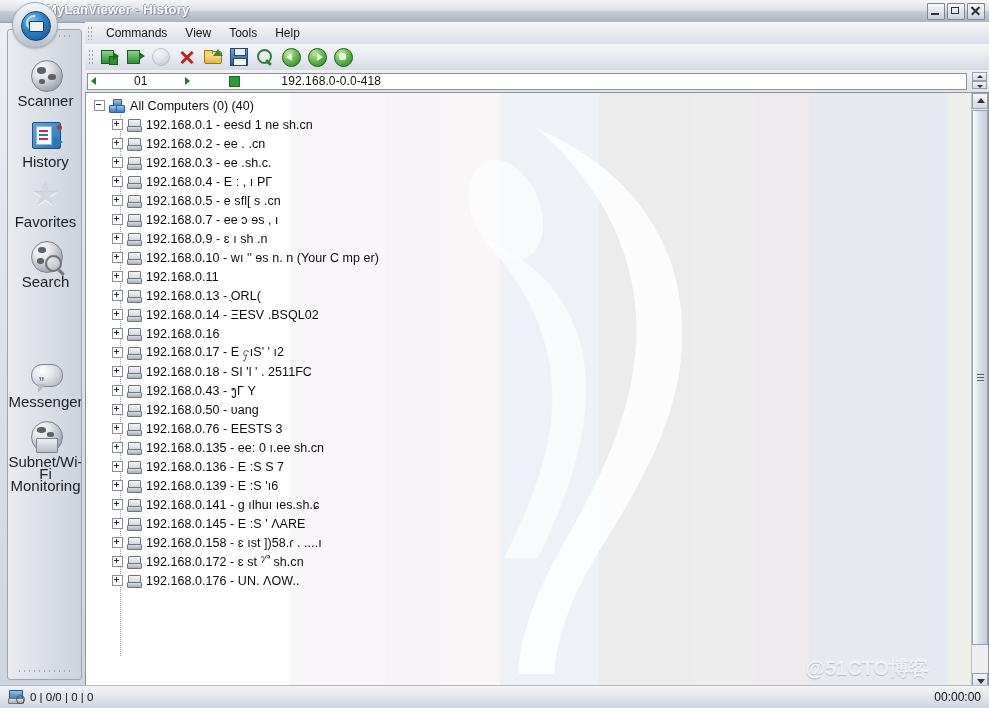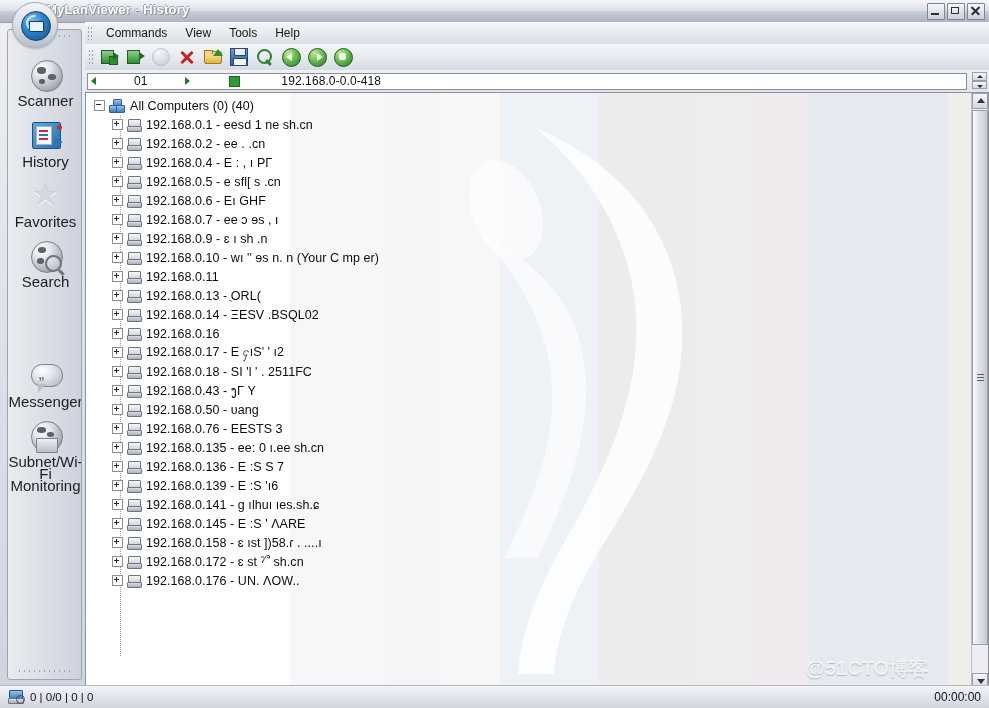--- a/index.html
+++ b/index.html
@@ -666,6 +666,14 @@
               <span class="scr"></span>
               <span class="base"></span>
             </span>
+            <span class="tlabel">192.168.0.3 - ee        .sh.c.</span>
+          </div>
+          <div class="tnode child collapsed">
+            <span class="expander"></span>
+            <span class="ico-pc">
+              <span class="scr"></span>
+              <span class="base"></span>
+            </span>
             <span class="tlabel">192.168.0.4 - E :   , ı PΓ</span>
           </div>
           <div class="tnode child collapsed">

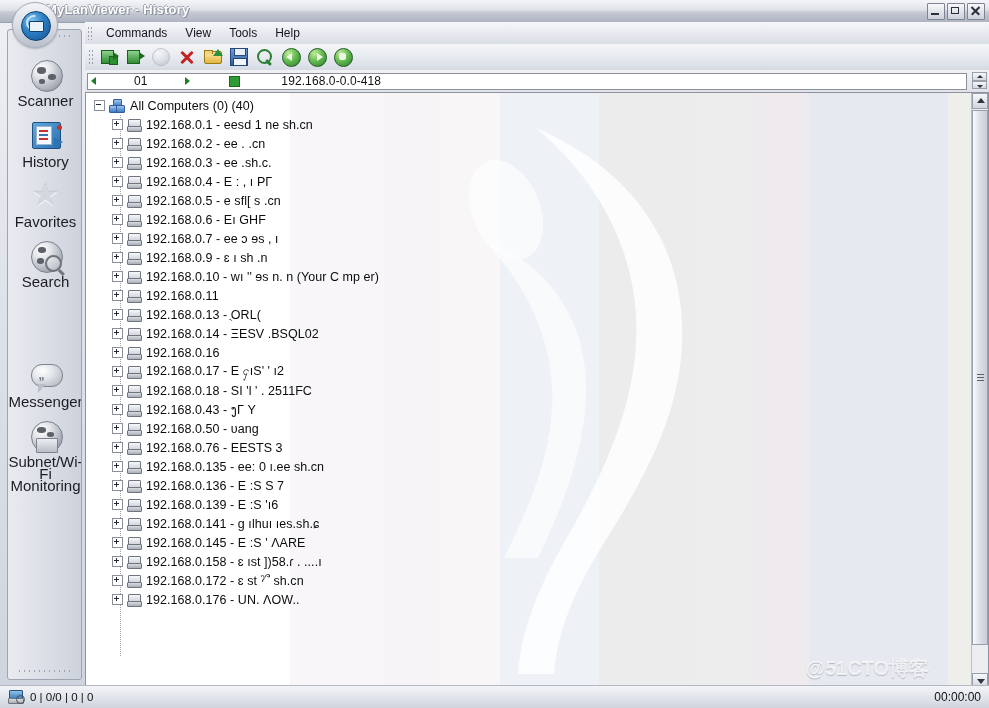--- a/index.html
+++ b/index.html
@@ -690,14 +690,6 @@
               <span class="scr"></span>
               <span class="base"></span>
             </span>
-            <span class="tlabel">192.168.0.6 - Eı GHF</span>
-          </div>
-          <div class="tnode child collapsed">
-            <span class="expander"></span>
-            <span class="ico-pc">
-              <span class="scr"></span>
-              <span class="base"></span>
-            </span>
             <span class="tlabel">192.168.0.7 - ee    ɔ      ɘs  ,    ו</span>
           </div>
           <div class="tnode child collapsed">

_ _ _ _ _

• TASK DESCRIPTION:
Identify the lines above with the word "tlabel". Copy them.

• ANSWER SECTION:
+            <span class="tlabel">192.168.0.3 - ee        .sh.c.</span>
             <span class="tlabel">192.168.0.4 - E :   , ı PΓ</span>
-            <span class="tlabel">192.168.0.6 - Eı GHF</span>
             <span class="tlabel">192.168.0.7 - ee    ɔ      ɘs  ,    ו</span>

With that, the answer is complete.